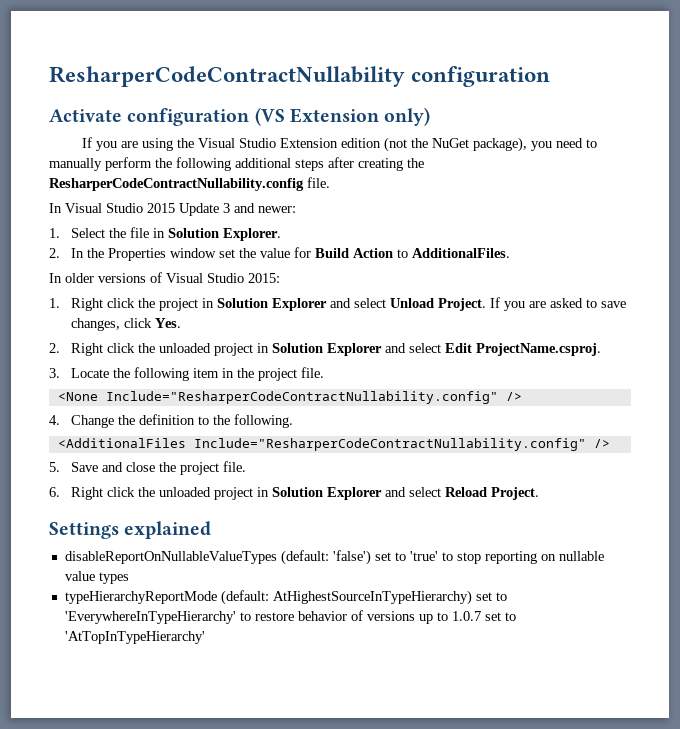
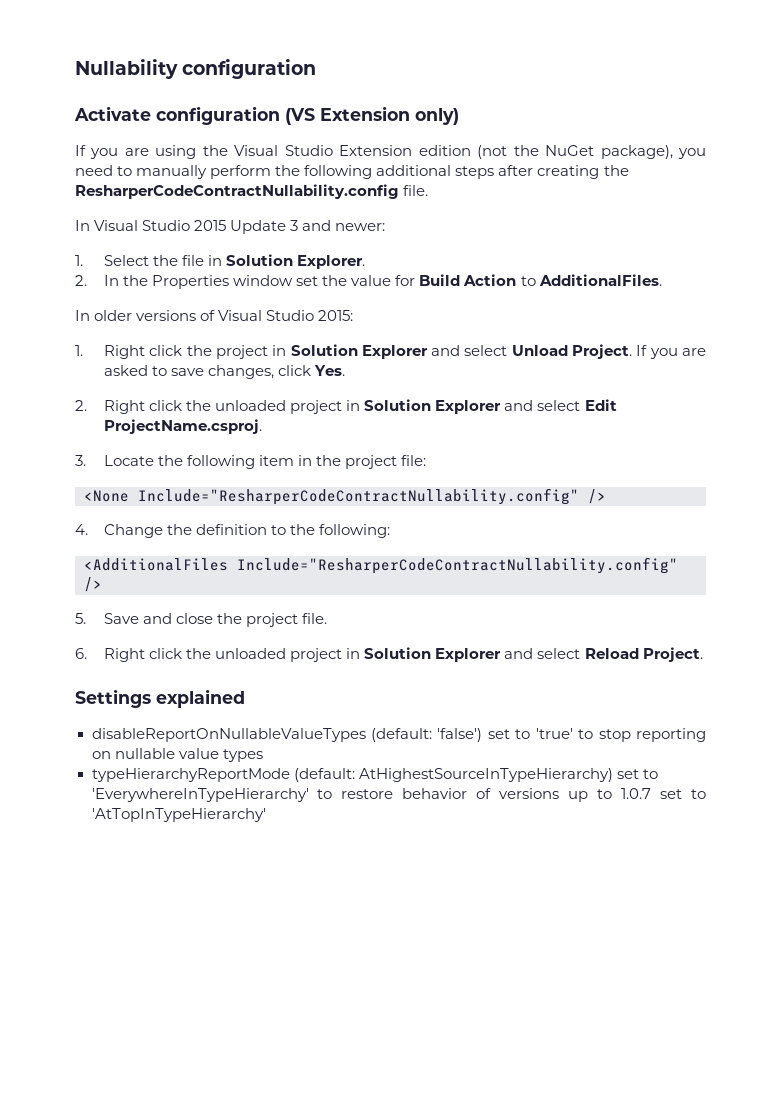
- ResharperCodeContractNullability configuration
+ Nullability configuration
- 3. Locate the following item in the project file.
+ 3. Locate the following item in the project file:
- 4. Change the definition to the following.
+ 4. Change the definition to the following:

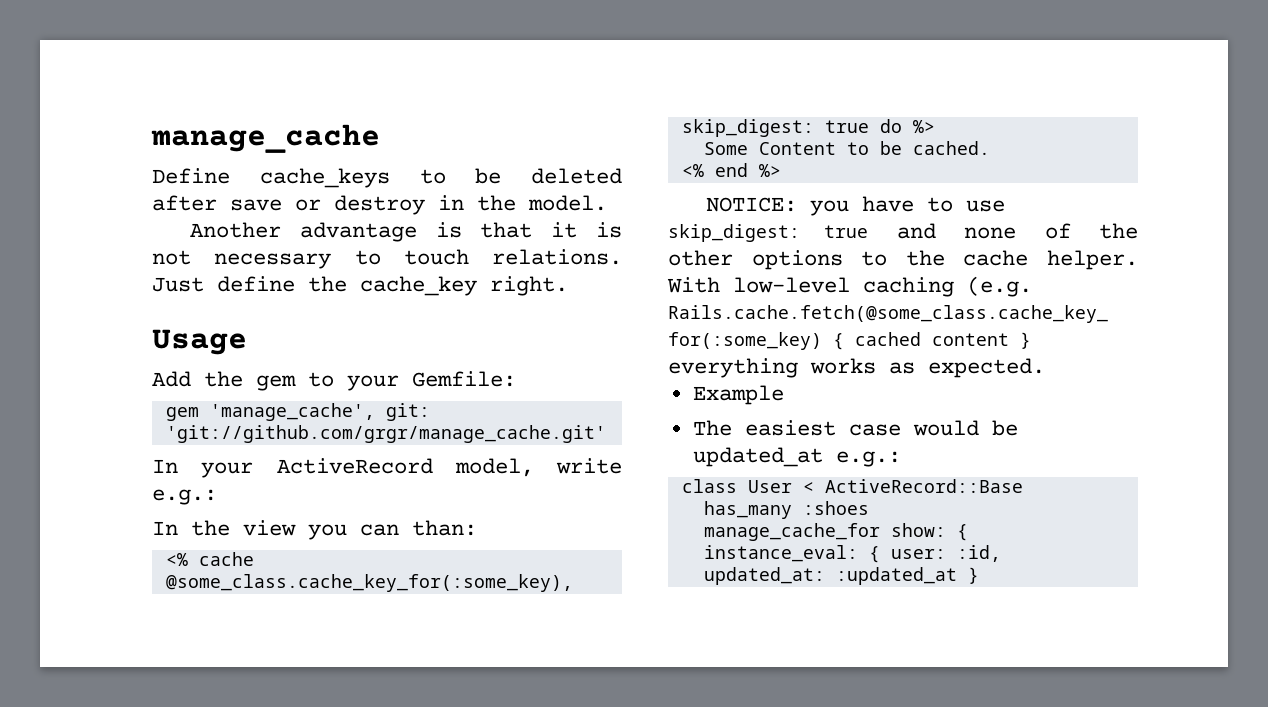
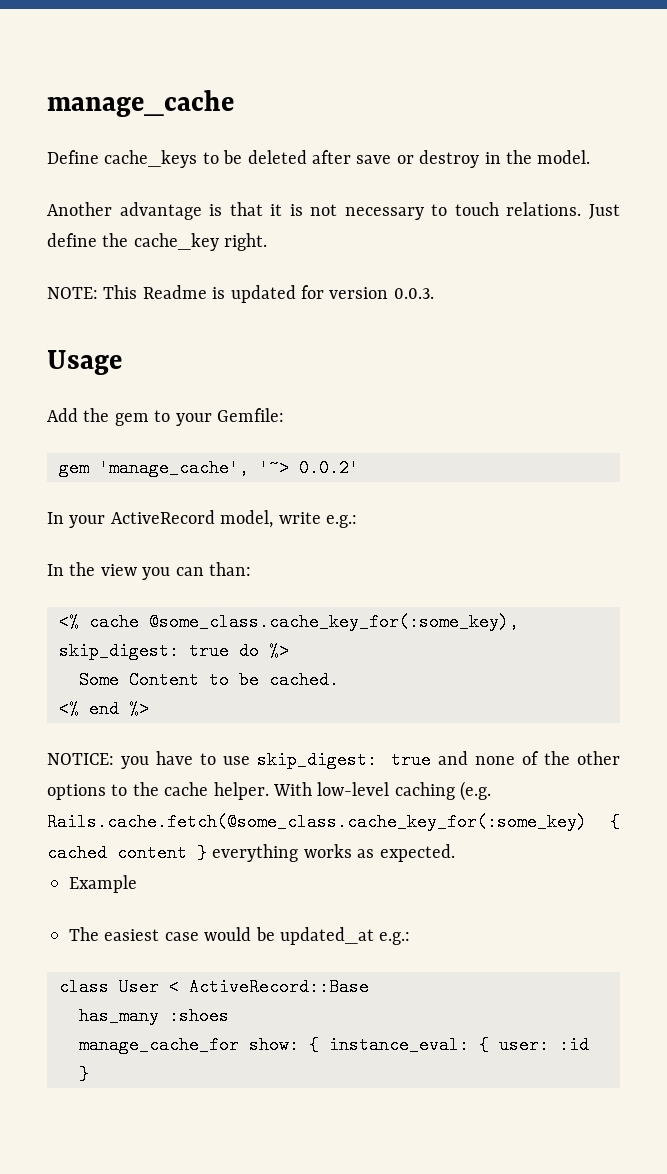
+ NOTE: This Readme is updated for version 0.0.3.
- gem 'manage_cache', git: 'git://github.com/grgr/manage_cache.git'
+ gem 'manage_cache', '~> 0.0.2'
- manage_cache_for show: { instance_eval: { user: :id, updated_at: :updated_at }
+ manage_cache_for show: { instance_eval: { user: :id }

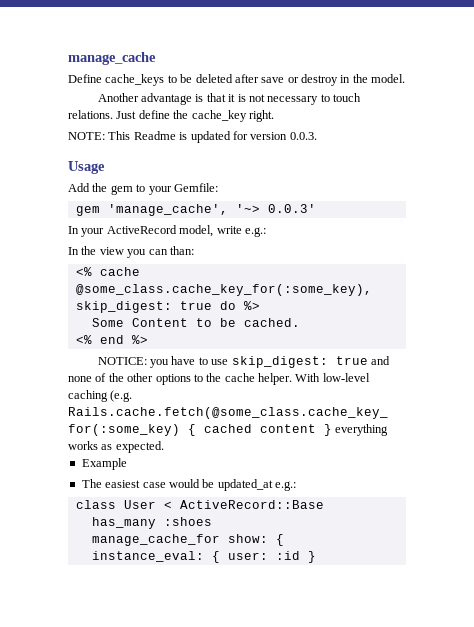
- gem 'manage_cache', '~> 0.0.2'
+ gem 'manage_cache', '~> 0.0.3'

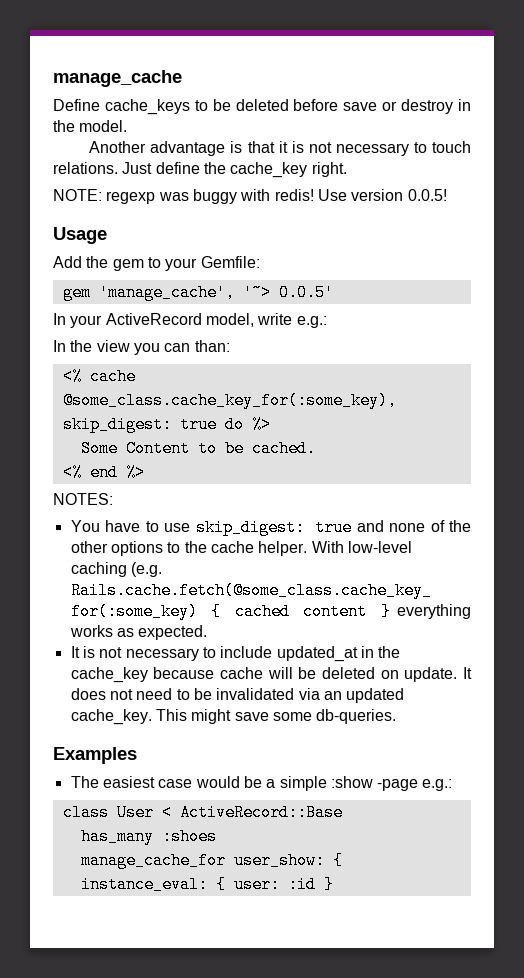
- Define cache_keys to be deleted after save or destroy in the model.
+ Define cache_keys to be deleted before save or destroy in the model.
- NOTE: This Readme is updated for version 0.0.3.
+ NOTE: regexp was buggy with redis! Use version 0.0.5!
- gem 'manage_cache', '~> 0.0.3'
+ gem 'manage_cache', '~> 0.0.5'
- NOTICE: you have to use skip_digest: true and none of the other options to the cache helper.
+ NOTES:
+ You have to use skip_digest: true and none of the other options to the cache helper.
- Example
+ It is not necessary to include updated_at in the cache_key because cache will be deleted on update. It does not need to be invalidated via an updated cache_key. This might save some db-queries.
+ Examples
- The easiest case would be updated_at e.g.:
+ The easiest case would be a simple :show -page e.g.:
- manage_cache_for show: { instance_eval: { user: :id }
+ manage_cache_for user_show: { instance_eval: { user: :id }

• • • • • • •

> **Instructions for the task**: Should a record include a picture, drop the picture and write out the remainder exactly.

> **Response to this exercise**:
- ResharperCodeContractNullability configuration
+ Nullability configuration
- 3. Locate the following item in the project file.
+ 3. Locate the following item in the project file:
- 4. Change the definition to the following.
+ 4. Change the definition to the following:

+ NOTE: This Readme is updated for version 0.0.3.
- gem 'manage_cache', git: 'git://github.com/grgr/manage_cache.git'
+ gem 'manage_cache', '~> 0.0.2'
- manage_cache_for show: { instance_eval: { user: :id, updated_at: :updated_at }
+ manage_cache_for show: { instance_eval: { user: :id }

- gem 'manage_cache', '~> 0.0.2'
+ gem 'manage_cache', '~> 0.0.3'

- Define cache_keys to be deleted after save or destroy in the model.
+ Define cache_keys to be deleted before save or destroy in the model.
- NOTE: This Readme is updated for version 0.0.3.
+ NOTE: regexp was buggy with redis! Use version 0.0.5!
- gem 'manage_cache', '~> 0.0.3'
+ gem 'manage_cache', '~> 0.0.5'
- NOTICE: you have to use skip_digest: true and none of the other options to the cache helper.
+ NOTES:
+ You have to use skip_digest: true and none of the other options to the cache helper.
- Example
+ It is not necessary to include updated_at in the cache_key because cache will be deleted on update. It does not need to be invalidated via an updated cache_key. This might save some db-queries.
+ Examples
- The easiest case would be updated_at e.g.:
+ The easiest case would be a simple :show -page e.g.:
- manage_cache_for show: { instance_eval: { user: :id }
+ manage_cache_for user_show: { instance_eval: { user: :id }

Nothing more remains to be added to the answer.